WML for z/OS uses z/OS Spark. Spark can consume a large amount of available resources on your z/OS system if it is not properly configured. It's recommended that you evaluate the performance of WML for z/OS and fine-tune your system settings accordingly.
Before you begin
Important: The performance data and recommendations contained in this document were determined in a controlled environment. Therefore, your results might vary significantly. No commitment as to your ability to obtain equivalent results is in any way intended or made by the information in this document.
Procedure
To improve the WML for z/OS performance,
apply the following settings, configurations, and practices:
-
In the SPARK_CONF_DIR/spark-env.sh specify a limit for the number of cores
that each application client can use.
For example, the following environment variable specifies that each application uses two
cores:
SPARK_MASTER_OPTS="-Dspark.deploy.defaultCores=2"
-
In the log4j.properties file in the $IML_INSTALL_DIR/configuration/generated/ directory, set logging for the Liberty Profile server to
WARN
or less, to reduce
the impact of logging on performance.
-
When you create models, use the following approaches to tune application performance:
- In JDBC calls, return just the data that you need. That is, if you need only one percent of
data, return only one percent. In the following example, the table contains six million rows.

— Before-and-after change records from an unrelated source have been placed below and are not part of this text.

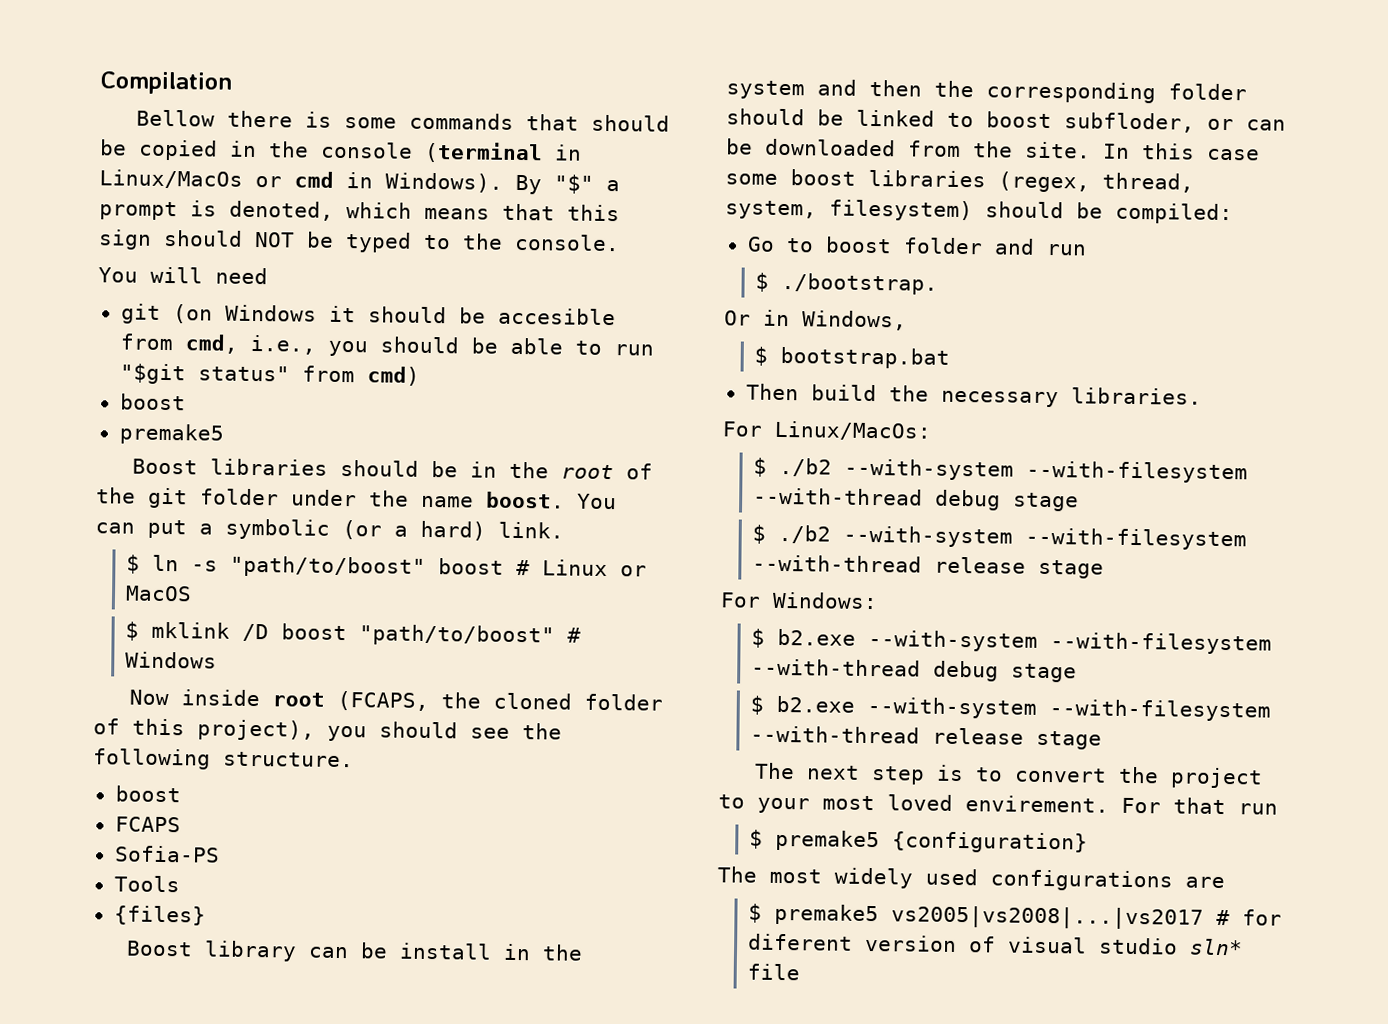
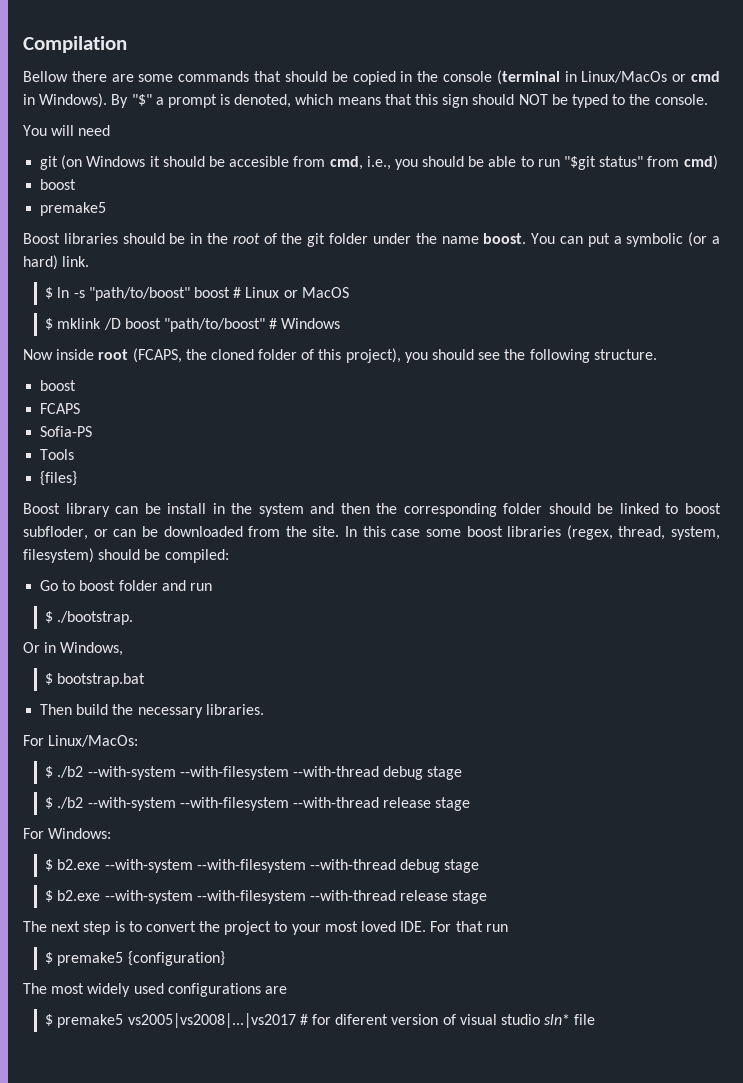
[304,111,332,128] is -> [111,74,134,82] are
[965,795,1109,813] envirement. -> [400,921,427,932] IDE.

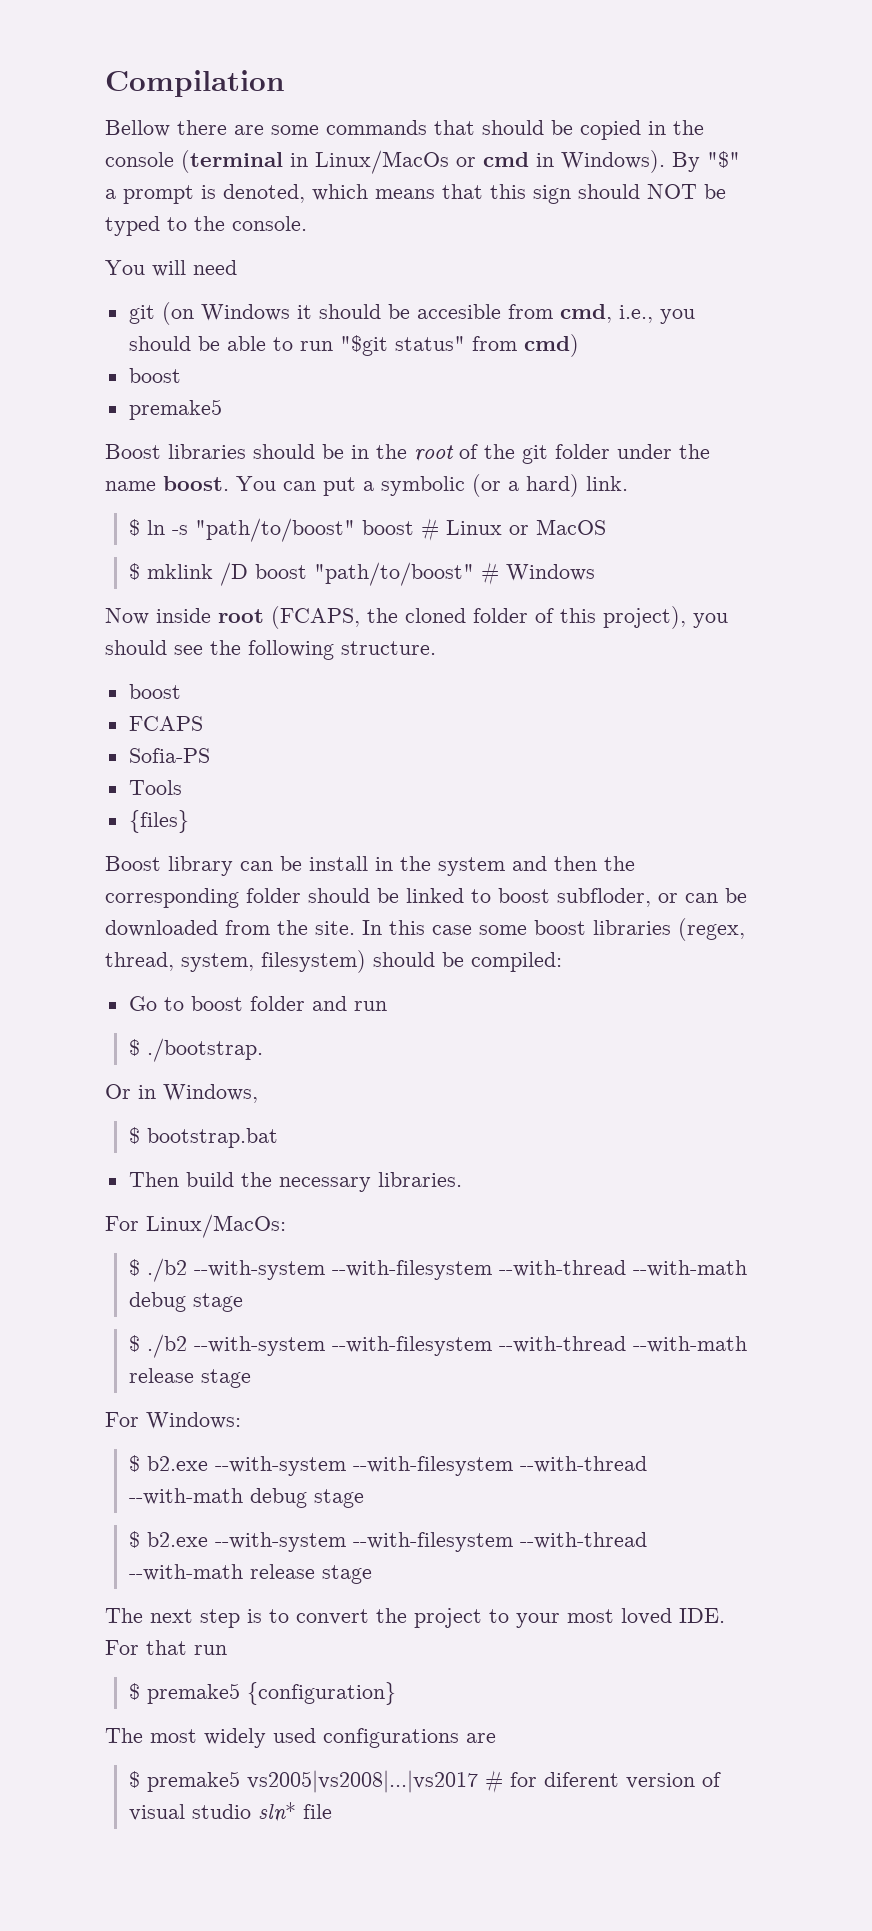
(379, 771) none -> [632,1260,747,1277] --with-math
(379, 802) none -> [632,1336,747,1353] --with-math
(396, 864) none -> [128,1488,243,1505] --with-math
(396, 895) none -> [128,1564,243,1581] --with-math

However, only one percent of the data is used for training, and the data returned is limited to one
percent:
val jdbcDF2 = sparkSession.read.format("jdbc").options(Map(
"driver" -> "com.ibm.db2.jcc.DB2Driver",
"url" -> "jdbc:db2://host-name",
"user" -> "userID", "password" -> "password",
"dbtable" -> "(SELECT * FROM qaulifier.table-name
FETCH FIRST 60000 ROWS ONLY) as t",
)).load()
- When training the model, cache the DataFrame to reduce the number of calls to Db2®:
var trainCached = trainDF.cache()
-
A good rule of thumb is to configure your executor heaps to enable 100 percent caching and
avoid spillover to disk.
When loading data from
Db2, and storing
it in DataFrames, the in-memory size is 1 - 2 times the flat data size. To determine the final
executor heap size, use the following
calculation:
in memory data size / percentage of heap reserved for cache = executor heap
The default value for
percentage of heap reserved for cache is 0.54.
For example, if you have 1.5 GB of data to load, you can use the following calculation to find the
final executor size:
3 GB (1.5 GB * 2) / 0.54 (default) = 5.55 GB